本作の「影」(ジェームズという名前だったみたい)は『シャドウズ・エッジ』の「影」よりも若く(30代後半くらい)、『シャドウズ・エッジ』の「影」と配下の双子の兄を混ぜたというようなキャラです。「影」を育てた人物がいて、その人物の要素も『シャドウズ・エッジ』の「影」には含まれています。
ジャッキー・チェンポジの監視班の班長役も、年齢的には40代後半くらいでまだまだ現役であり、監視班に配属された新人捜査官の兄と知り合い(顔見知り?)だった程度の関係性です。そうそう、新人捜査官の過去とか監視班を志望した動機といったものの説明は特になく、新人捜査官の人物像がそんなに深く掘り下げられていないのも『シャドウズ・エッジ』とは異なる点ですね。
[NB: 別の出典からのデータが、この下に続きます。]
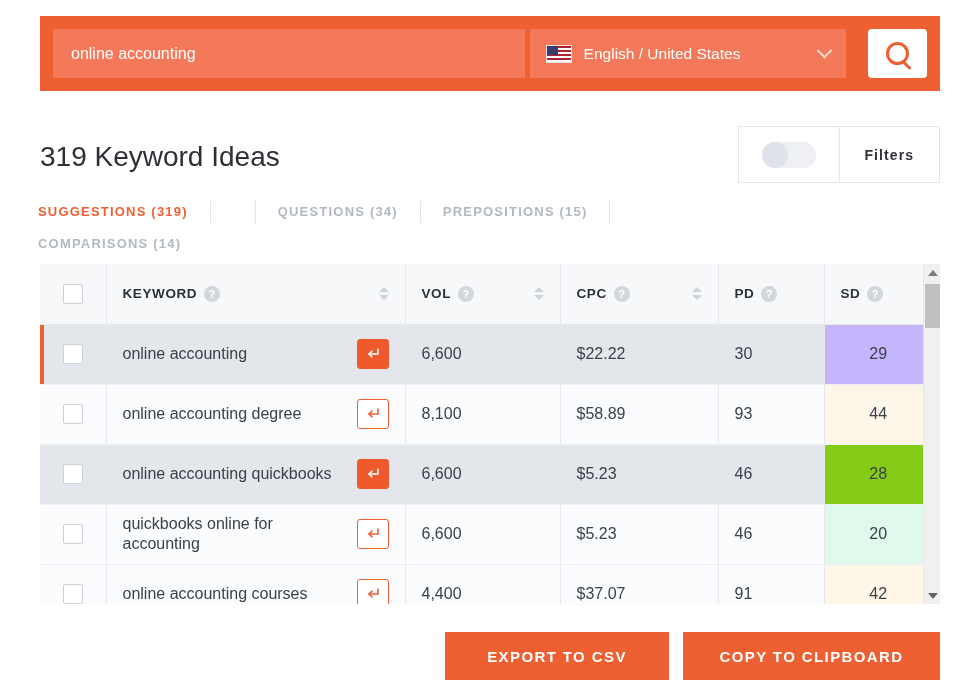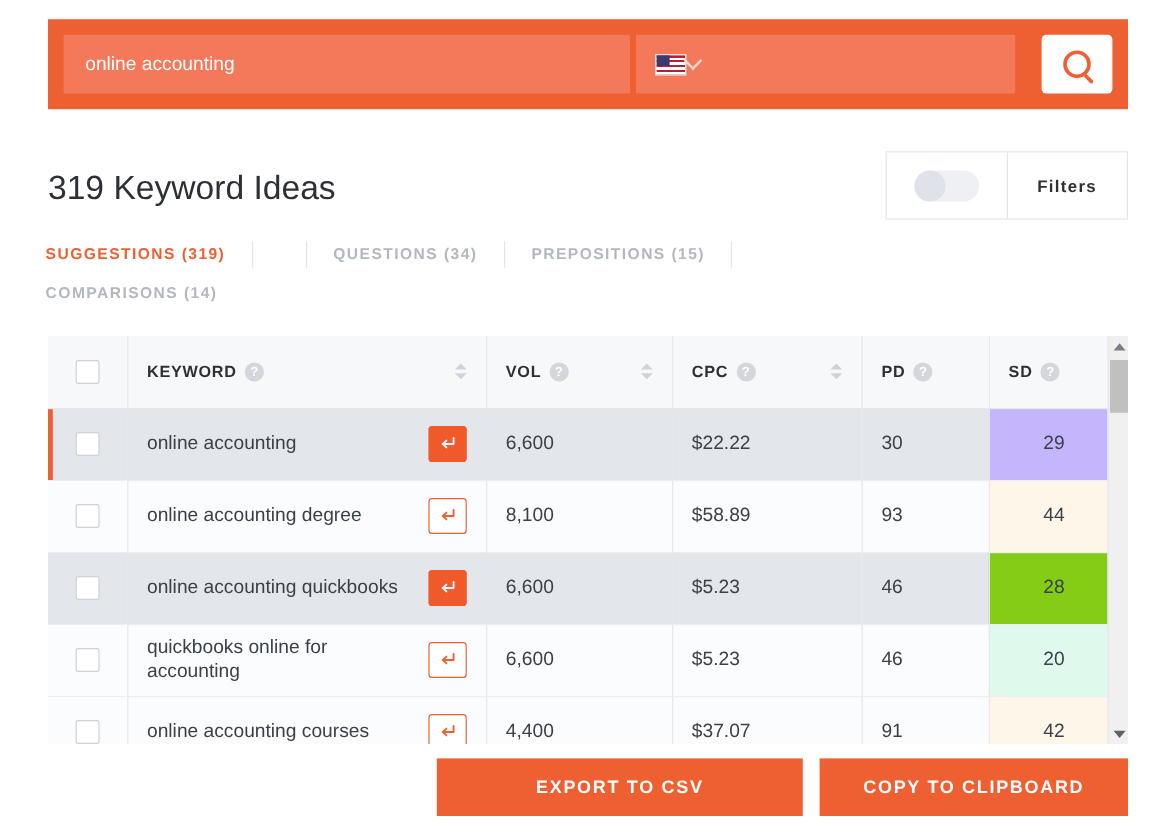"English / United States" span.locale-label { html: none -> <span>English / United States</span> }
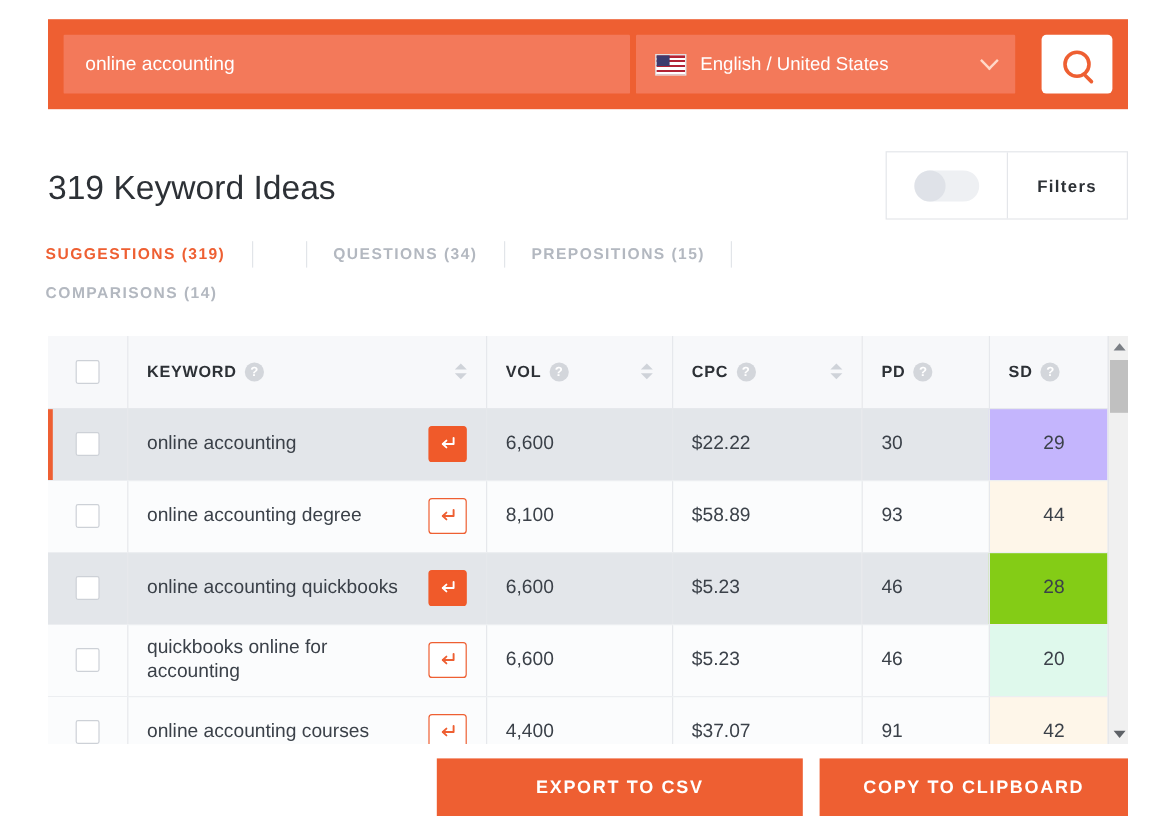"KEYWORD" .table-wrap { top: 280px -> 264px }
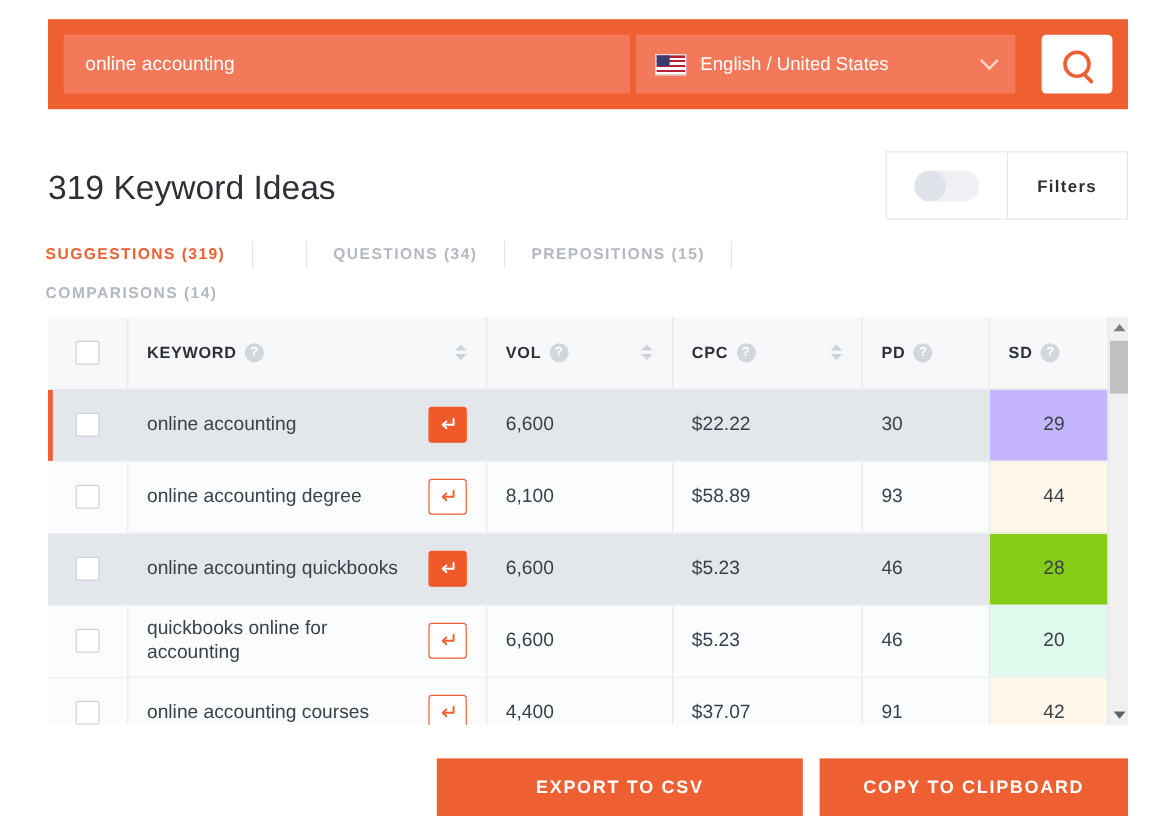"EXPORT TO CSV" #export-btn { width: 305px -> 224px }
本作を鑑賞して『シャドウズ・エッジ』は実にうまくジャッキー・チェンの映画に換骨奪胎して仕上げているなと思いました。
『シャドウズ・エッジ』を直近で鑑賞したあとなので、本作との違いも含めて楽しめましたが、かなり期間が開いてから『シャドウズ・エッジ』の内容を(いつものようにw)忘れた状態で鑑賞したとしても同様に楽しめたでしょう。
と、本作の感想には全くなっていませんね(苦笑)。
映画としてはテンポ感よく、警察が犯罪集団の尻尾を掴み追い込んでいくという大きな流れの中に「影」を特異点みたいな形で放り込み、緊迫感を持続させるという構成です。
格闘アクションもほぼ「影」が担っており、場面は少ないながらも見応えのある格闘アクションを見せてくれています。
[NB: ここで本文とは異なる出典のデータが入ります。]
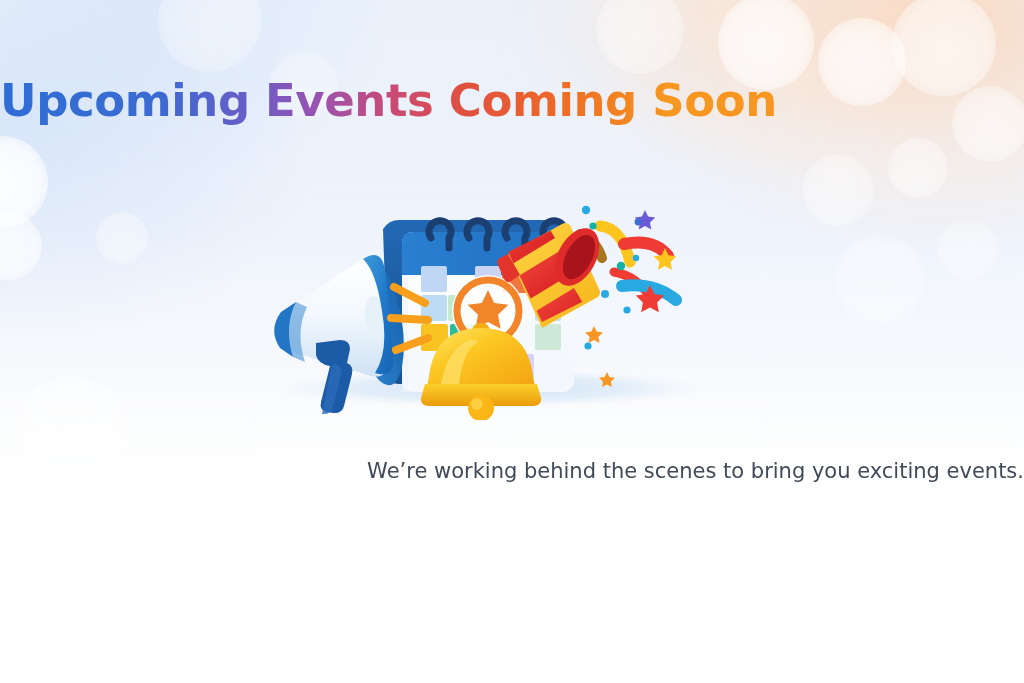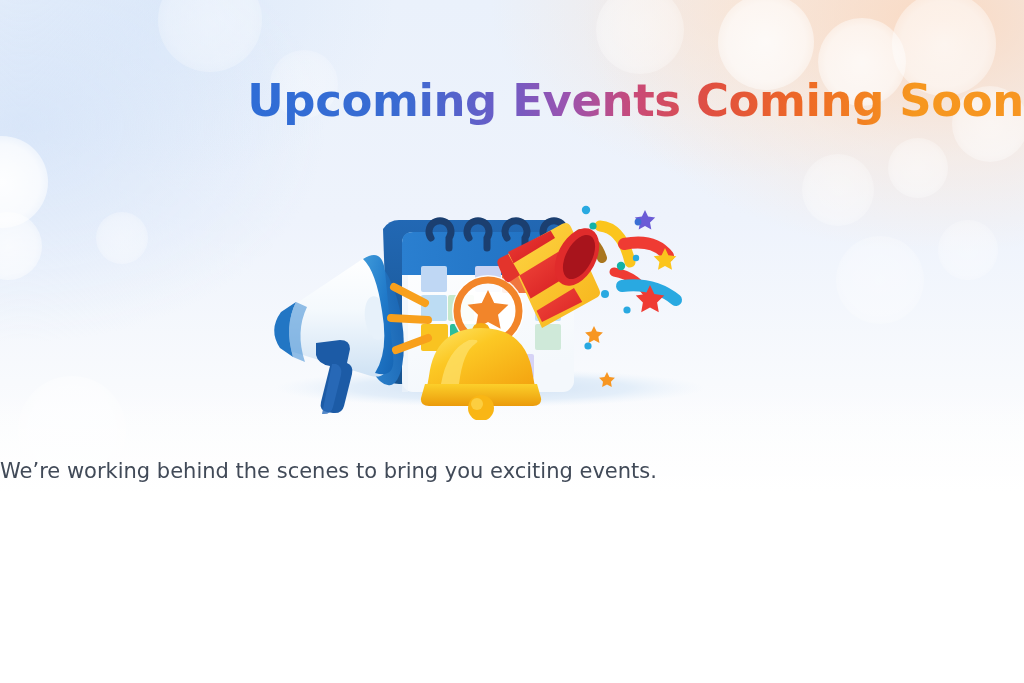"Upcoming Events Coming Soon" #title-wrap { text-align: right -> left }
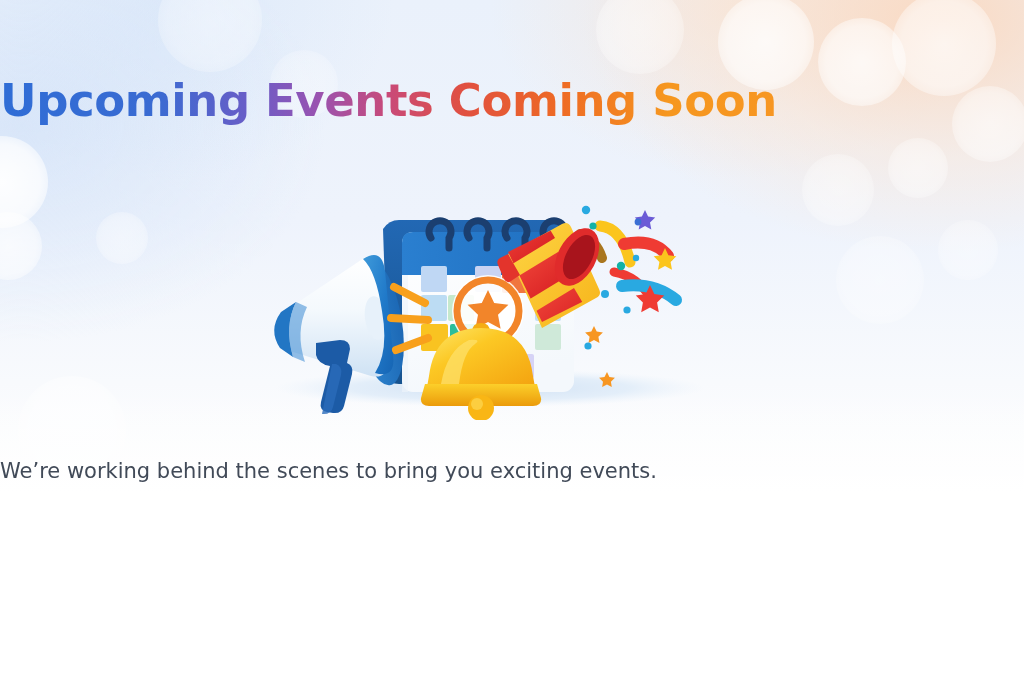"We’re working behind the scenes" #subtitle-wrap { text-align: left -> right }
ただ、凄くいい流れでラストの「影」との直接対決まできたのに、最後の締めに至るまでの数分間の展開が唐突に作劇の都合で急ピッチでワチャワチャし出して、これまで積み上げてきたものが悪い意味で崩れてしまったのはかなり残念。
主要キャラの班長と新人捜査官、「影」の三者も急に薄っぺらいキャラに成り下がっていったように思えて(追い詰められているから慎重さがなくなるとかいう描写なんだろうけど)、そこは最後にもう一踏ん張りして丁寧に描いてほしかったかな。決着を付けるための班長と「影」の撃ち合いの展開はよかったのになぁ。
『天使の眼、野獣の街』も鑑賞したいので、アマプラで配信されないかなぁ。